Along with subscribers of Aircel, telecom tower companies and telecom land lessors have also been affected due to the bankruptcy issue, with at least one tower company claiming that Aircel owes it ₹500 crore while some land lessors say they have not received rent for the past four months.
One of Aircel’s tower partners, GTL Infra said the company owes it ₹500 crore and it started defaulting on payments from October 2017, a spokesperson for GTL Infra said. “GTL Infra has strong contractual arrangements with Aircel, with long-term lock-in arrangements up to the year 2030. ₹500 crore is part of the operational outstandings,” he said.
Early this month, GTL Infra cut its revenue forecast, on the back of Aircel filing for bankruptcy, leading its stock tanking by as much as 20%.
“Aircel contributed 43% of the revenues of the company as on March 2017. On account of the operator exiting our towers, the Revenue annualized run rate going forward is ₹1,325 crore against an outlook of ₹2,600 crore for FY 2017-18,” the spokesperson said.
In 2010, GTL Infra acquired 17,500 towers from Aircel for ₹8,200 crore. The towers had 21,000 tenancies – each tower can host connections from multiple telecom companies – and also a commitment that it would get 20,000 connections from Aircel, which had big plans for expansion way back when the deal between the two companies was finalised.
GTL Infra has about 28,000 towers located across all the 22 telecom circles in India and is one of the largest telecom tower operators in the country.
GTL approached the National Company Law Tribunal earlier this week, seeking an investigation into Aircel by an interim resolution professional to safeguard the interests of lenders and creditors.
Another company with a large exposure to Aircel is Indus Towers. A questionnaire sent by email to Indus did not receive a response till the time of going to press.
Bharti Infratel and American Tower Corporation, which too provided tower services to Aircel, did not respond to e-mails sent seeking details of their agreements.
Land lessors hit
Meanwhile, an association of telecom tower lessors has flagged the issue of non-payment of rent for the past 4-5 months by tower operators.
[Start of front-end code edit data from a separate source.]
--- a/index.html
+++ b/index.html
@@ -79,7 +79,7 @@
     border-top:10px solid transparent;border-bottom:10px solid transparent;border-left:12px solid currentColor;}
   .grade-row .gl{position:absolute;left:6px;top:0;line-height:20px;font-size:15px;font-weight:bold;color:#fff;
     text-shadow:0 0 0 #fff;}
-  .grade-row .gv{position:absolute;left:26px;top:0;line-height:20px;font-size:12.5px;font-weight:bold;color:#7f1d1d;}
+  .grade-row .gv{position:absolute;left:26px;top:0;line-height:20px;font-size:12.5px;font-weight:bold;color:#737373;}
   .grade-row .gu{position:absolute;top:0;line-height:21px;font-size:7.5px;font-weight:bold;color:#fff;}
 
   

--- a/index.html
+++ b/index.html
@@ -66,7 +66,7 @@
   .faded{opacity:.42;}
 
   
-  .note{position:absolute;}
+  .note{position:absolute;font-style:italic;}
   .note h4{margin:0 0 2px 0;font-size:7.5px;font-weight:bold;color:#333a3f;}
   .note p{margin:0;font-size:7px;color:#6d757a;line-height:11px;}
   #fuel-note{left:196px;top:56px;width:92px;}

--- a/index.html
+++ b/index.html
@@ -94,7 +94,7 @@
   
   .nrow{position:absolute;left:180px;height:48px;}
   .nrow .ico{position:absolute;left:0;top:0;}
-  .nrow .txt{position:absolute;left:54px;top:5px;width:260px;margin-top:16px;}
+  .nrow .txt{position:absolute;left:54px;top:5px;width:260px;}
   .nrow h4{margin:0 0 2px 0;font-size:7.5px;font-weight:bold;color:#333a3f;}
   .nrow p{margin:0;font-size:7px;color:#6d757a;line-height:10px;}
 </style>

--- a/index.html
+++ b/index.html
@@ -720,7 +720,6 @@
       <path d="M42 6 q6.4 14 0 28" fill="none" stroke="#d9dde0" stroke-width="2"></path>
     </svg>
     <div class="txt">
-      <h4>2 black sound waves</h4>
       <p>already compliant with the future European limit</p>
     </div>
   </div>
The bankruptcy filing by Aircel has hit everyone in the business chain.
“Aircel put up towers on lessor’s properties and then GTL came in. Most people who have let out their land / property don’t even know who runs these companies and who is paying the rent,” B. Senthil Kumar, founder-president, Welfare Association of Telecom Tower Lessors, told The Hindu.
Mr. Kumar alleged that once the towers were set up, the land was not maintained properly. “If the lessor wants the towers to be dismantled, they need to know who to approach first. There is so much of a grey area in this regard. Also, the land must be returned in the original condition, but we don’t know if this is likely to happen,” he said.
The GTL spokesperson said the issue was that Aircel had been defaulting on payments since October 2017.
“Rent is a pass-through as it comes from the operator’s infrastructure provisioning fee (IPF), which is unpaid to us.”
According to Mr. Kumar, GTL had sent out letters to lessors that their issues would be resolved. “They (lessors) don’t know when a new (telecom) operator will come (to take up the tenancies). They all signed agreements with these companies because they were getting a good amount as rent,” he pointed out.